**TASK DETAILS:**
All lines from the one that contains "[908,528,940,541] 250 ->" to the end of the data must be retyped exactly. Pictures are not retyped.

[Stored records]
[Start of Attachment]
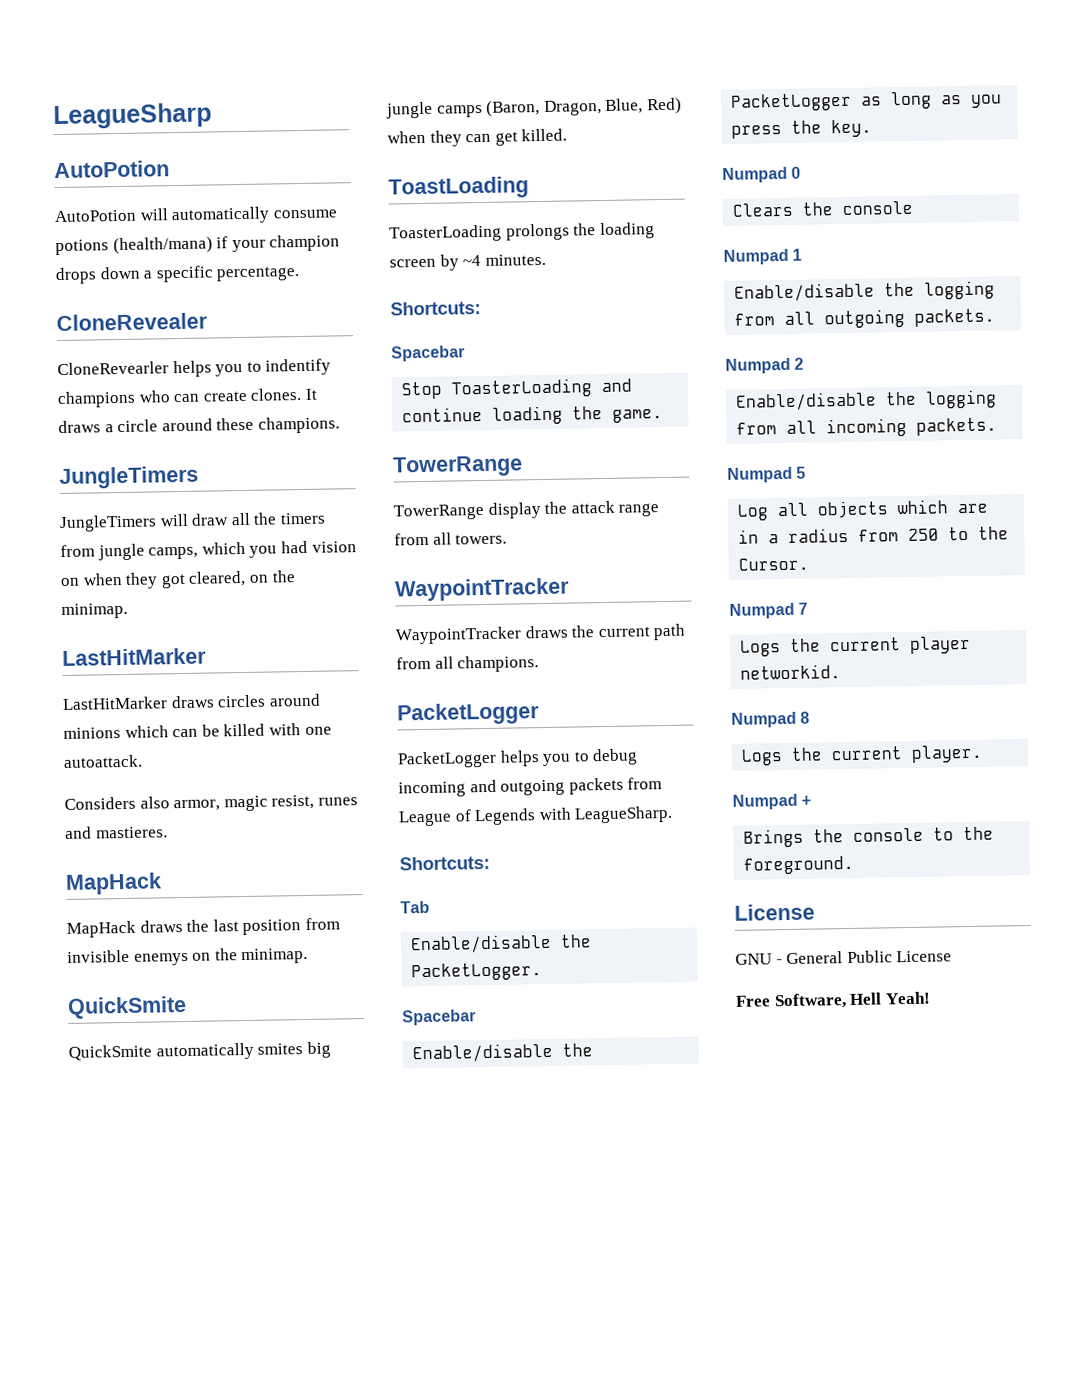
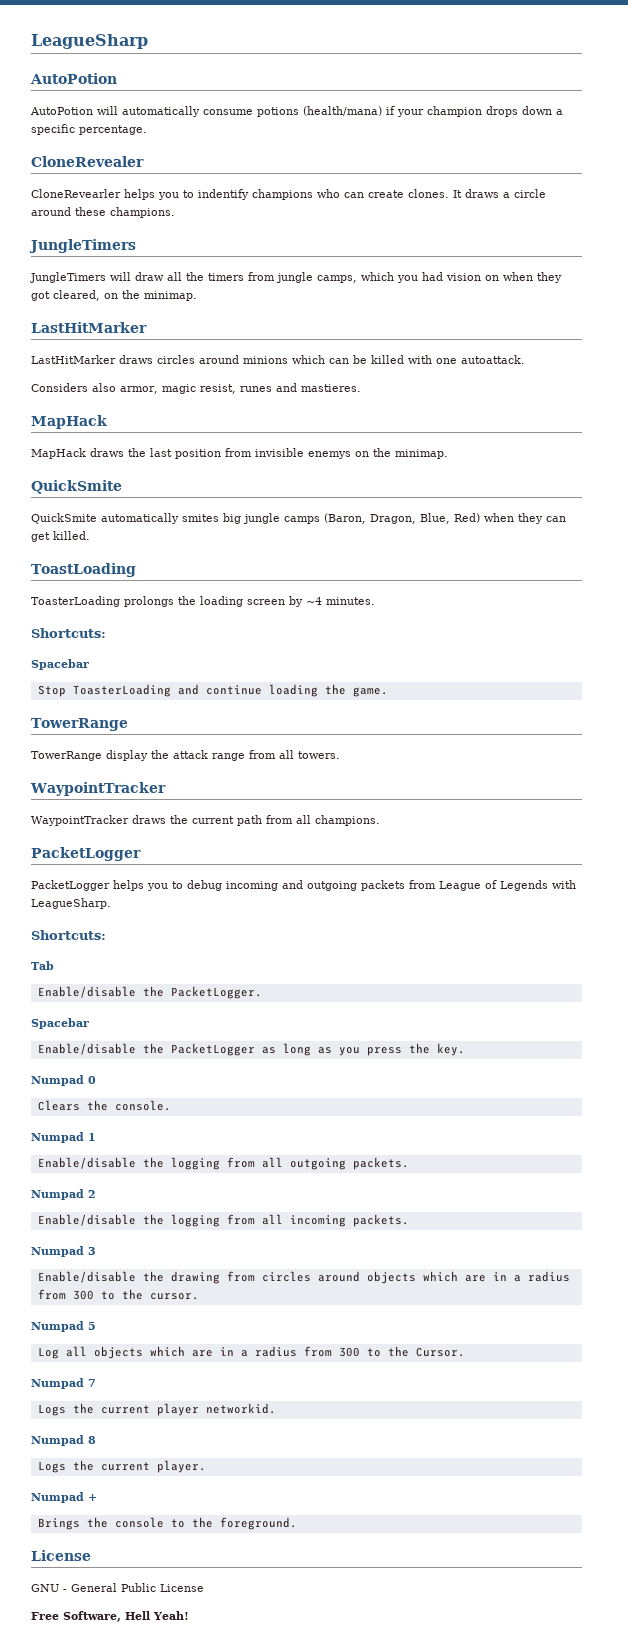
[842,200,915,215] console -> [114,1100,171,1111] console.
(998, 426) none -> [31,1246,96,1257] [37,1271,570,1284] [37,1289,199,1300] // Numpad 3 // Enable/disable the drawing from circles around objects which are in a radius from 300 to the cursor.
[908,528,940,541] 250 -> [338,1347,360,1357] 300

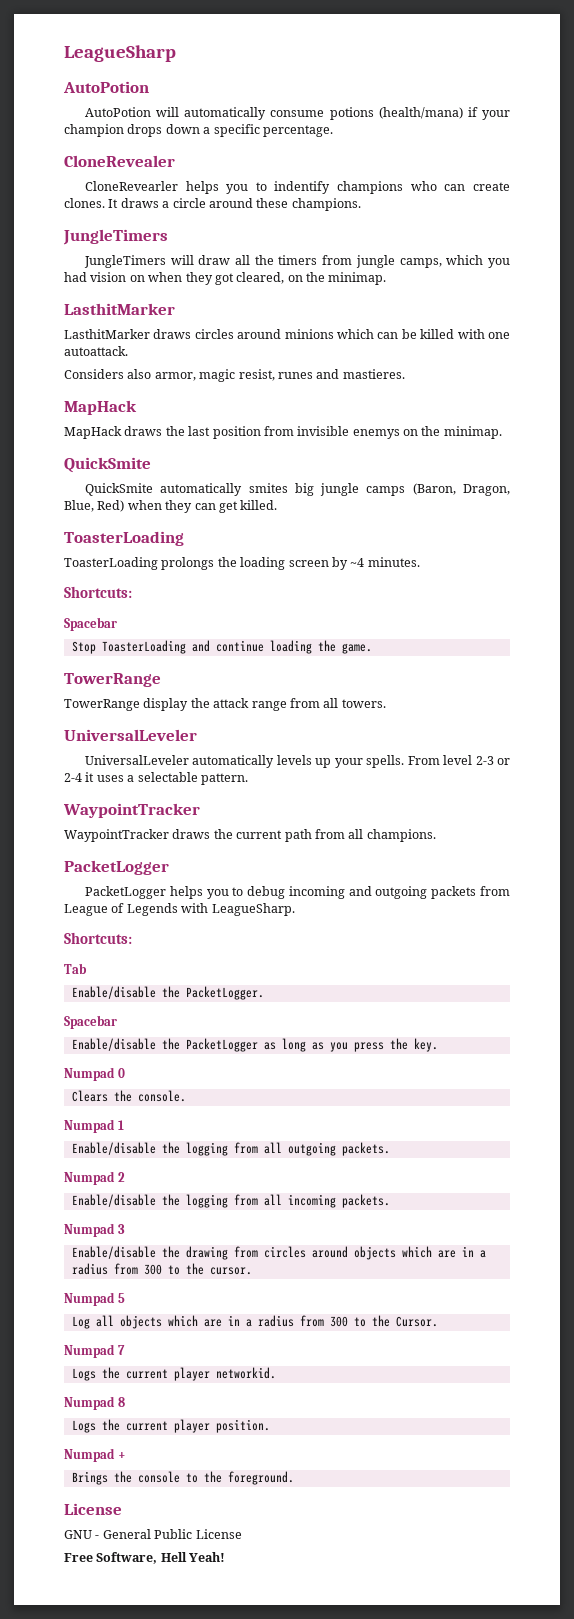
[31,322,147,333] [31,355,116,364] LastHitMarker // LastHitMarker -> [64,303,175,315] [64,329,150,339] LasthitMarker // LasthitMarker
[31,563,136,577] ToastLoading -> [64,531,184,546] ToasterLoading
(340, 755) none -> [64,729,197,741] [84,755,510,768] [64,772,248,785] // UniversalLeveler // UniversalLeveler automatically levels up your spells. From level 2-3 or 2-4 it uses a selectable pattern.
[156,1460,206,1473] player. -> [173,1419,270,1433] player position.

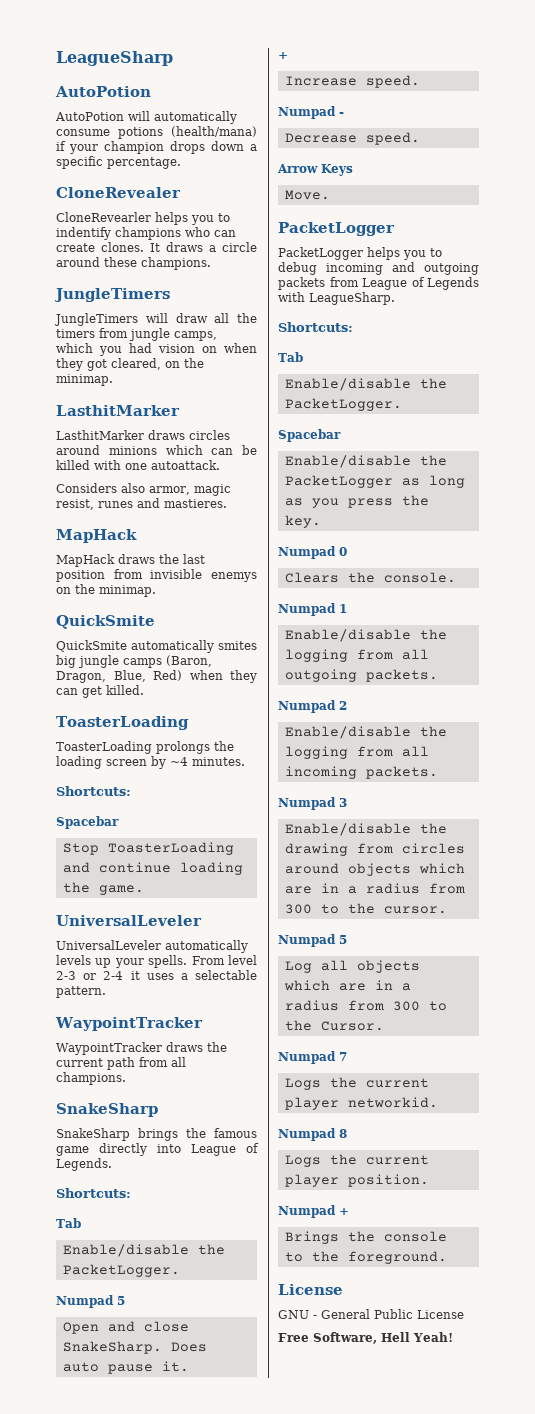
[64,673,161,687] [64,698,386,711] // TowerRange // TowerRange display the attack range from all towers. -> (144, 890) none
(436, 835) none -> [56,1103,158,1117] [56,1128,257,1141] [56,1143,259,1156] [56,1158,112,1171] [56,1188,131,1198] [56,1218,81,1228] [62,1244,225,1257] [62,1264,180,1277] [56,1295,125,1308] [62,1321,189,1334] [62,1341,207,1354] [62,1361,189,1374] [278,52,288,59] [284,75,420,88] [278,106,344,119] [284,132,420,145] [277,164,353,176] [284,190,330,200] // SnakeSharp // SnakeSharp brings the famous game directly into League of Legends. // Shortcuts: // Tab // Enable/disable the PacketLogger. // Numpad 5 // Open and close SnakeSharp. Does auto pause it. // + // Increase speed. // Numpad - // Decrease speed. // Arrow Keys // Move.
[End of Attachment]
**ANSWER FOR THIS EXERCISE:**
[908,528,940,541] 250 -> [338,1347,360,1357] 300

[31,322,147,333] [31,355,116,364] LastHitMarker // LastHitMarker -> [64,303,175,315] [64,329,150,339] LasthitMarker // LasthitMarker
[31,563,136,577] ToastLoading -> [64,531,184,546] ToasterLoading
(340, 755) none -> [64,729,197,741] [84,755,510,768] [64,772,248,785] // UniversalLeveler // UniversalLeveler automatically levels up your spells. From level 2-3 or 2-4 it uses a selectable pattern.
[156,1460,206,1473] player. -> [173,1419,270,1433] player position.

[64,673,161,687] [64,698,386,711] // TowerRange // TowerRange display the attack range from all towers. -> (144, 890) none
(436, 835) none -> [56,1103,158,1117] [56,1128,257,1141] [56,1143,259,1156] [56,1158,112,1171] [56,1188,131,1198] [56,1218,81,1228] [62,1244,225,1257] [62,1264,180,1277] [56,1295,125,1308] [62,1321,189,1334] [62,1341,207,1354] [62,1361,189,1374] [278,52,288,59] [284,75,420,88] [278,106,344,119] [284,132,420,145] [277,164,353,176] [284,190,330,200] // SnakeSharp // SnakeSharp brings the famous game directly into League of Legends. // Shortcuts: // Tab // Enable/disable the PacketLogger. // Numpad 5 // Open and close SnakeSharp. Does auto pause it. // + // Increase speed. // Numpad - // Decrease speed. // Arrow Keys // Move.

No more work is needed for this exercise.